> _Directions_: Return copies of the lines below that mention "Motor".
[[ The records open ]]
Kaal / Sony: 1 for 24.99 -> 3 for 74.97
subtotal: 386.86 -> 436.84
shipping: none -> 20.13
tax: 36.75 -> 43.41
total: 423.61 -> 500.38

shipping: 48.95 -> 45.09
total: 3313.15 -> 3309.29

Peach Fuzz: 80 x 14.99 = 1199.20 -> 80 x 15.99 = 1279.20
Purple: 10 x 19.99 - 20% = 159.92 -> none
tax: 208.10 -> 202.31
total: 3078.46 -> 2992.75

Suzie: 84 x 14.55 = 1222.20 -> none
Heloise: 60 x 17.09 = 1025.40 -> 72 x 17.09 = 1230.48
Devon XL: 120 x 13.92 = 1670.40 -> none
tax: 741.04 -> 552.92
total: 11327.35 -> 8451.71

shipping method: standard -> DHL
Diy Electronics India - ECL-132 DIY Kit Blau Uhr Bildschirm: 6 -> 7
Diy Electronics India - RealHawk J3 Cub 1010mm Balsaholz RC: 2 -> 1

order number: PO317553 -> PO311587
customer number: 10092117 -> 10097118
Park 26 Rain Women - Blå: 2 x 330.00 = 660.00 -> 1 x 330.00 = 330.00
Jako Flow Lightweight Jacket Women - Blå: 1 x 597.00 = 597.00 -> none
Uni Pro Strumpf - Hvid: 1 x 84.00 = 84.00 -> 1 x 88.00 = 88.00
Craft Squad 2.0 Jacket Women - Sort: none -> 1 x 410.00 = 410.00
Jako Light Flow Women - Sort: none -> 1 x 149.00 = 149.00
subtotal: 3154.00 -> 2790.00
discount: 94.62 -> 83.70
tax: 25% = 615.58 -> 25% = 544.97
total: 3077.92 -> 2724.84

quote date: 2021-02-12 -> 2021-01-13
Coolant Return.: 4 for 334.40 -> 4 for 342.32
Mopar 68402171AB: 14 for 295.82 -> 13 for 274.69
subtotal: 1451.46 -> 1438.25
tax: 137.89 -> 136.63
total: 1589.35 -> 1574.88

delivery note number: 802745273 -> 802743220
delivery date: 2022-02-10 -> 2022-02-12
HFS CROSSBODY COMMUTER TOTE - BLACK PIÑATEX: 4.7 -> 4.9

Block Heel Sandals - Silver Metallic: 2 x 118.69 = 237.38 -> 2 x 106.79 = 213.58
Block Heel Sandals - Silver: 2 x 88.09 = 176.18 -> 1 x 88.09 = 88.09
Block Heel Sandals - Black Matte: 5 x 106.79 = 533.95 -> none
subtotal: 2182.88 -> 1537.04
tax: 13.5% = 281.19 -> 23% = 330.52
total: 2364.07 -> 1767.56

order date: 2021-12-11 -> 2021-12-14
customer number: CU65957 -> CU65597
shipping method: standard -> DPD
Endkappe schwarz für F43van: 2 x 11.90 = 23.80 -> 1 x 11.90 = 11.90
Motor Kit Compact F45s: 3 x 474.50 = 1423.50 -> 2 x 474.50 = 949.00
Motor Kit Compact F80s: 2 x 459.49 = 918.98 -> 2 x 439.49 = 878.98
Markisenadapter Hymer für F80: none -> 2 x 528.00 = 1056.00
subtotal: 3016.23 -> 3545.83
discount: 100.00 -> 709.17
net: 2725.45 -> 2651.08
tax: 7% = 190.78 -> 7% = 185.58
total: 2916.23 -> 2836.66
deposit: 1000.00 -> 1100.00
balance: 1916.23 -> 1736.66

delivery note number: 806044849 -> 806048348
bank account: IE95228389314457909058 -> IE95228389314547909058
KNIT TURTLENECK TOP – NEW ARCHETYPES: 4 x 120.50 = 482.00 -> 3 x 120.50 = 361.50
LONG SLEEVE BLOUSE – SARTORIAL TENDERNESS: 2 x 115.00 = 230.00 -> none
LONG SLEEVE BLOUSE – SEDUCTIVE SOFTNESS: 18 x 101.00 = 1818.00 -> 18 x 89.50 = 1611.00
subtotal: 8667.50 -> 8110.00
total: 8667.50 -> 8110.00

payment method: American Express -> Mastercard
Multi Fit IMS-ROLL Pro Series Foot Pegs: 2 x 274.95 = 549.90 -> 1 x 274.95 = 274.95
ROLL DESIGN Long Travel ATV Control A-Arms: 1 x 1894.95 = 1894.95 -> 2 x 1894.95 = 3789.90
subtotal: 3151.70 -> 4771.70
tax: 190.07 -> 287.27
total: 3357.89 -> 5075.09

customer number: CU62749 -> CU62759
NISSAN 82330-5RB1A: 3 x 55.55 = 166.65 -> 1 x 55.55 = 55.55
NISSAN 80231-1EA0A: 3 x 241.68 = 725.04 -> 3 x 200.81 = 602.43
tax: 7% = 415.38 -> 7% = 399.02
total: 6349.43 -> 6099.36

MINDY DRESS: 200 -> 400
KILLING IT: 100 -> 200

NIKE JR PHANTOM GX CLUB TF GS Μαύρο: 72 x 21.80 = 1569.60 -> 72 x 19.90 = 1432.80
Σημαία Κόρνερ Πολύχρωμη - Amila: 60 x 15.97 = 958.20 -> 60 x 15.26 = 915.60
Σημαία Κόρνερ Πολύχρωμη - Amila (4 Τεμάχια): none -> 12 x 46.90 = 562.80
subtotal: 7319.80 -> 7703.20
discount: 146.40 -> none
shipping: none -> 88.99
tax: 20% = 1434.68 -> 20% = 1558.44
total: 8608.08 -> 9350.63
[[ The records closed ]]
> _Result of this task_:
Motor Kit Compact F45s: 3 x 474.50 = 1423.50 -> 2 x 474.50 = 949.00
Motor Kit Compact F80s: 2 x 459.49 = 918.98 -> 2 x 439.49 = 878.98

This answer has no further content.